Recently both the men’s and women’s Australian Masters Hockey Championships were played. That might seem to some of the younger generation like ‘oh yeah another year of old people pretending they can still play hockey’ but that could not be further from the truth. Masters hockey contributes strongly to what makes hockey as a sport for lifetime so special.
To watch an over 75 years men’s hockey match where State rivalry lifts the game’s standard to a new height is priceless. Then you find that there are hockey Olympians of yesteryear gracing this playing field it brings alive your kindred spirit and provides a hope that you can continue to strive to play competitive sport for years to come.
To watch an over 35 years men’s hockey match is equally arousing as you witness how little players have lost in speed and skills from playing elite level hockey. The competitiveness in all age groups and divisions is grounded into the psyche of players on the field but off the field there is an interstate comradeship that is observable as teams share a yarn or two with each other in a post- game analysis while sharing a beer or two. It is now common to find that masters players are playing in their twenty plus years at an Australian Masters Championships. For some it is annual pilgrimage where players tow their caravans across the country to participate at the annual championships wherever the host centre is. These events now bring valuable tourist dollars to the host centre location. To hold a championship is now a result of tendering, which has resulted in Hockey Australia adding much needed additional income to run hockey in this country where sporting income for non-professional sports is scarce to find, outside of player registration fees. This year’s women’s event location was Western Australia’s cities of Bunbury and Busselton. The men’s event was held in NSW’s cities of Lismore and Ballina. The 35 participating women’s State teams and 79 men’s State teams expressed how much masters hockey has grown and the value it proposes to strengthen hockey as a sport overall. But it does not stop there. Opportunities for International masters competitions both at country representation levels, i.e., World Cups or designated sporting events like the Pan Pacific Masters which is seeing it participation numbers soar to 65 teams from both the domestic and international market competing. Also we are about to witness the inaugural 2018 Masters Indoor Challenge which will take place in Goulburn, NSW, from 14-16 December.
It is also observable how many of the masters hockey players, and let us not forget the umpires and officials, are also hockey administrators, coaches, organisers, managers, and volunteers contributing to all other levels of hockey organisational structure.
It is unique amongst all the sports to find something as valuable as masters hockey and as such there is a need for all levels of hockey organisation to value its contribution to the sport and that this contribution is valued by providing access for master’s hockey players to play in competitions a tuned to their age.

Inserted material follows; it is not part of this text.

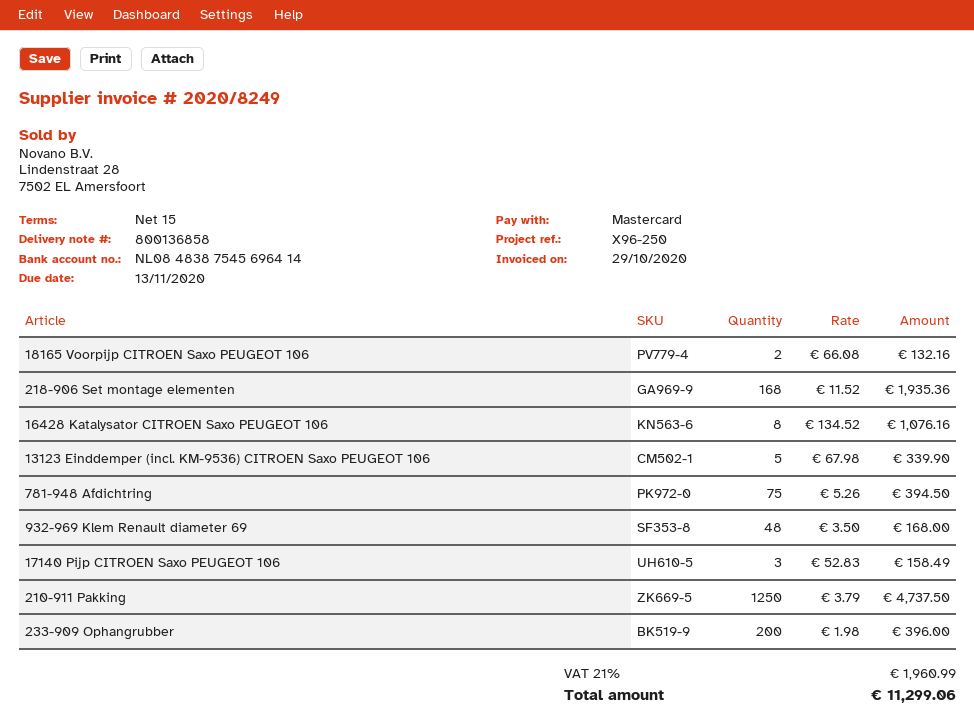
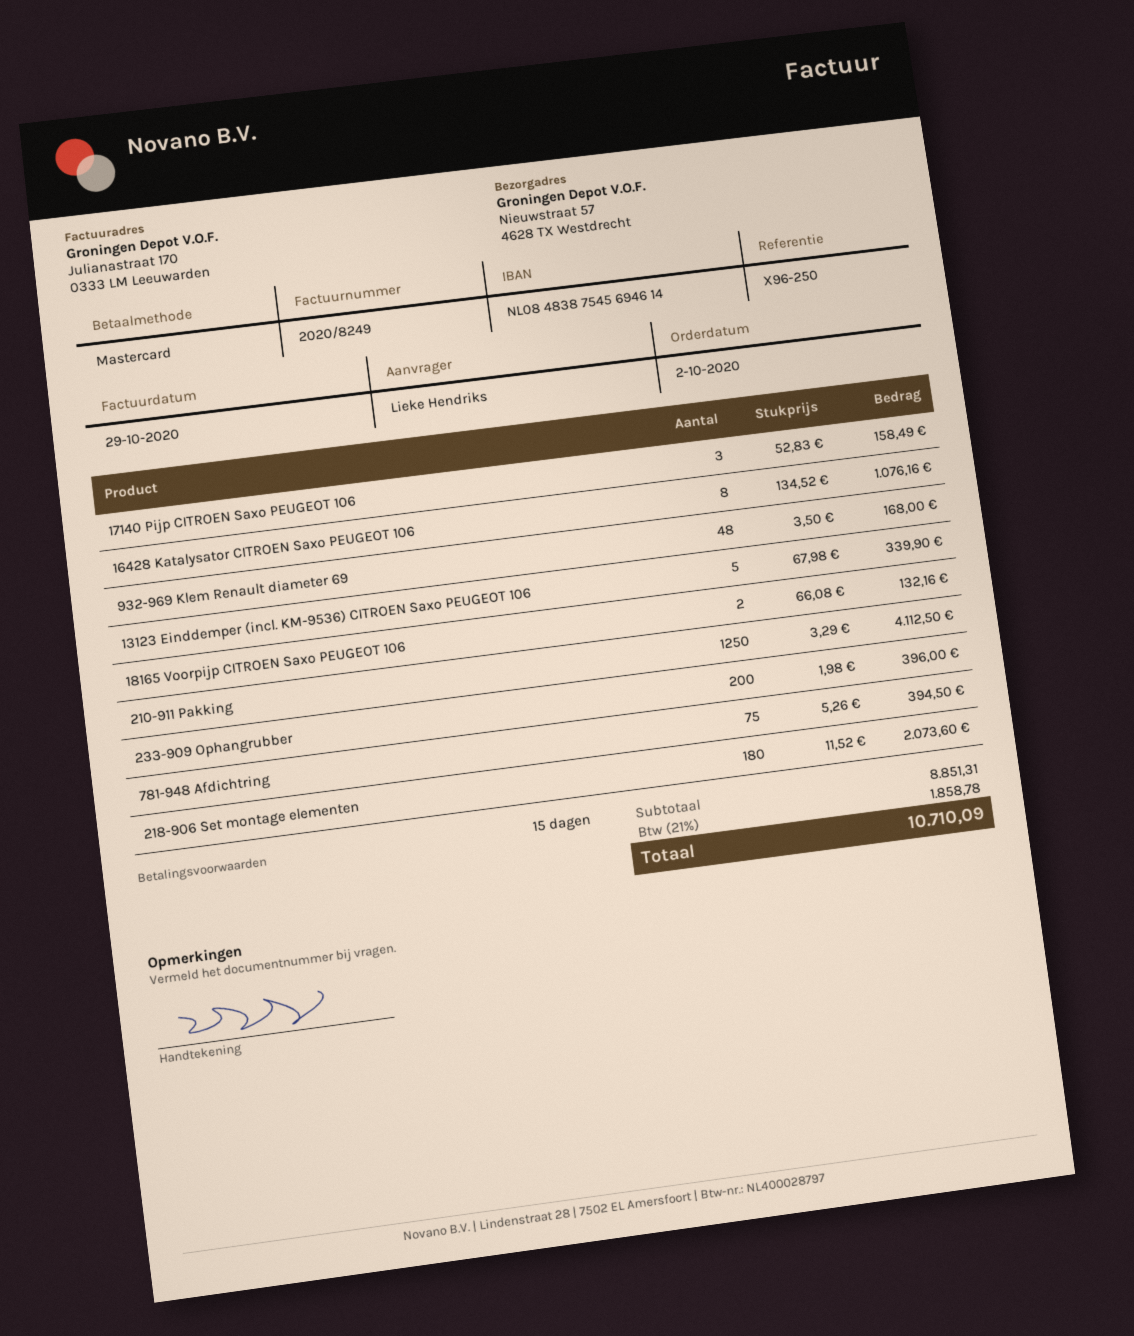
bank account: NL0848387545696414 -> NL0848387545694614
218-906 Set montage elementen: 168 x 11.52 = 1935.36 -> 180 x 11.52 = 2073.60
210-911 Pakking: 1250 x 3.79 = 4737.50 -> 1250 x 3.29 = 4112.50
tax: 21% = 1960.99 -> 21% = 1858.78
total: 11299.06 -> 10710.09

In major cities where there are a growing number of masters hockey players. These players have the opportunity to compete against each other in formal competitions. In Western Australia there are many divisions of masters hockey playing on the weekends on grass as well as competitions that held on turf during the week evenings. Reputably there are now over 300 players who gather mid-week during the day to play in a competition.

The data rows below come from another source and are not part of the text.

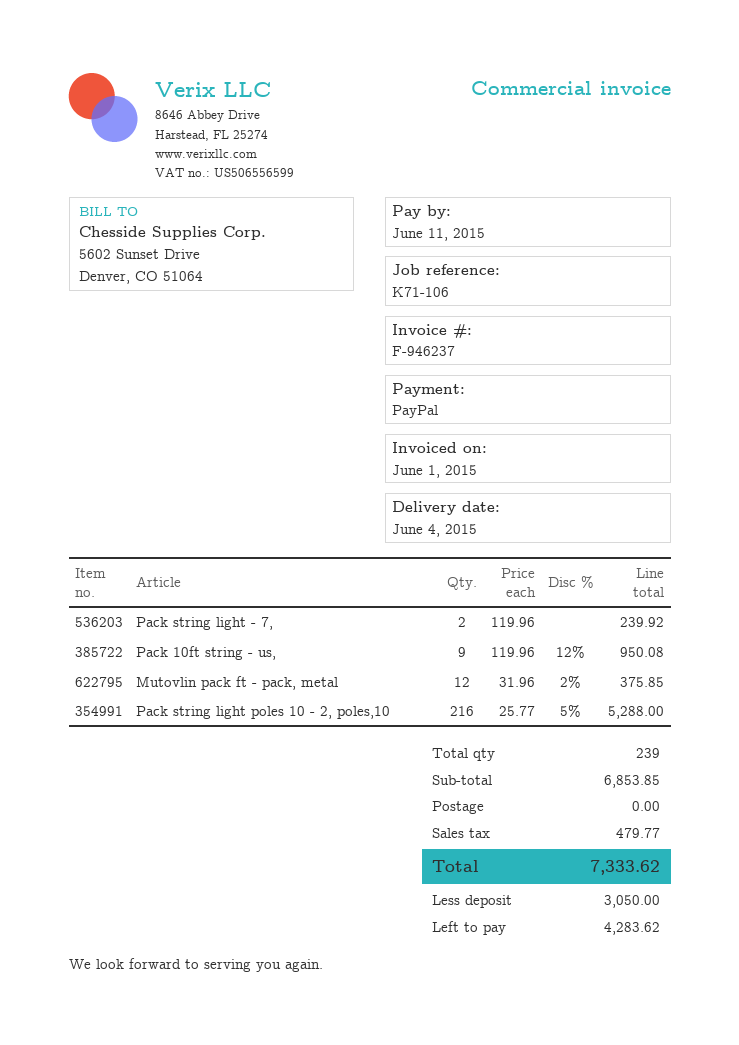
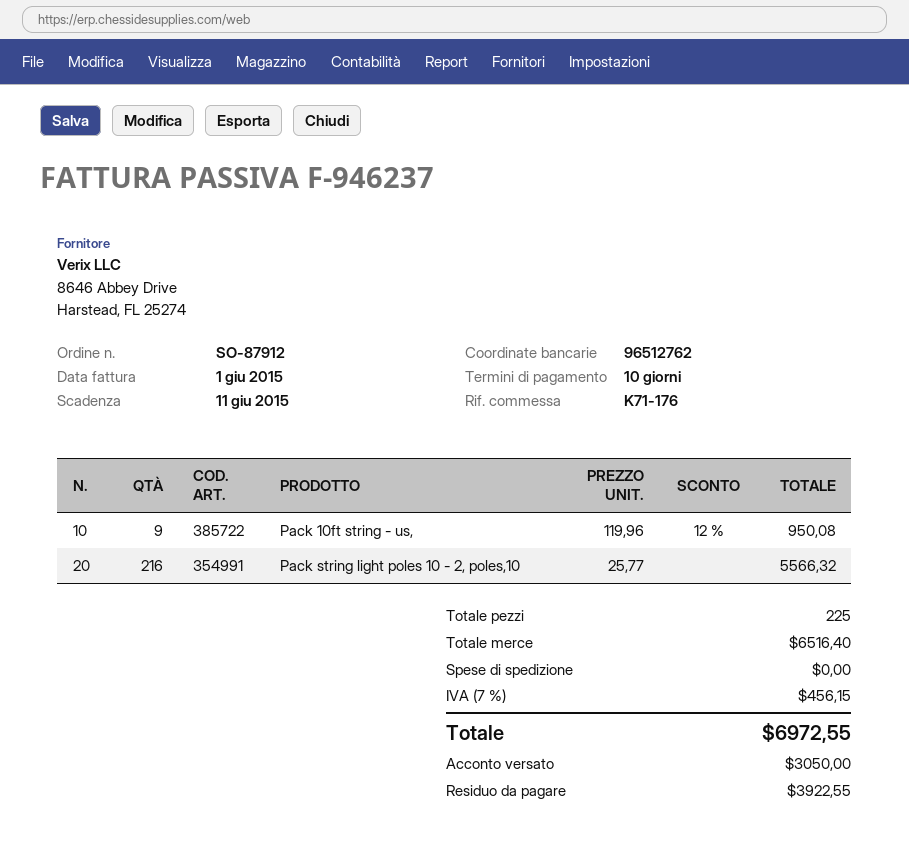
reference: K71-106 -> K71-176
Pack string light - 7,: 2 x 119.96 = 239.92 -> none
Mutovlin pack ft - pack, metal: 12 x 31.96 - 2% = 375.85 -> none
Pack string light poles 10 - 2, poles,10: 216 x 25.77 - 5% = 5288.00 -> 216 x 25.77 = 5566.32
total quantity: 239 -> 225
subtotal: 6853.85 -> 6516.40
tax: 479.77 -> 456.15
total: 7333.62 -> 6972.55
balance: 4283.62 -> 3922.55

In regional locations it is unfortunate that masters players still need to play alongside youth players which can be frustrating. However the introduction of new game formats of hockey 5’sw and 9’s now open the door for astute hockey administrators to promote mid-week competitions for masters players. This is an opportunity that should be knocking at the doors of hockey administrators to grow the participation numbers. How? Parents of junior hockey players who currently do not play hockey are potential masters players. With the new game format, especially of half field hockey 5’s it does not take much hockey development to get these hockey parents on the field and going and then….. they are away engrossed in their new sport even more. Yeah but…! No yeah but! This actually happened this year on the Gold Coast where a masters hockey fives was played during the week. The numbers grew steadily attracting both experienced players and new players to the game alike. The 5’s game format provided a competitive environment with experienced players mentoring new players, many laughs and experienced masters players getting valuable fitness and skill development needed as many were representative players also. What was interesting was the numbers attending the after game social chat, pizza and beer also grew, making the perfect ingredient for happy masters players.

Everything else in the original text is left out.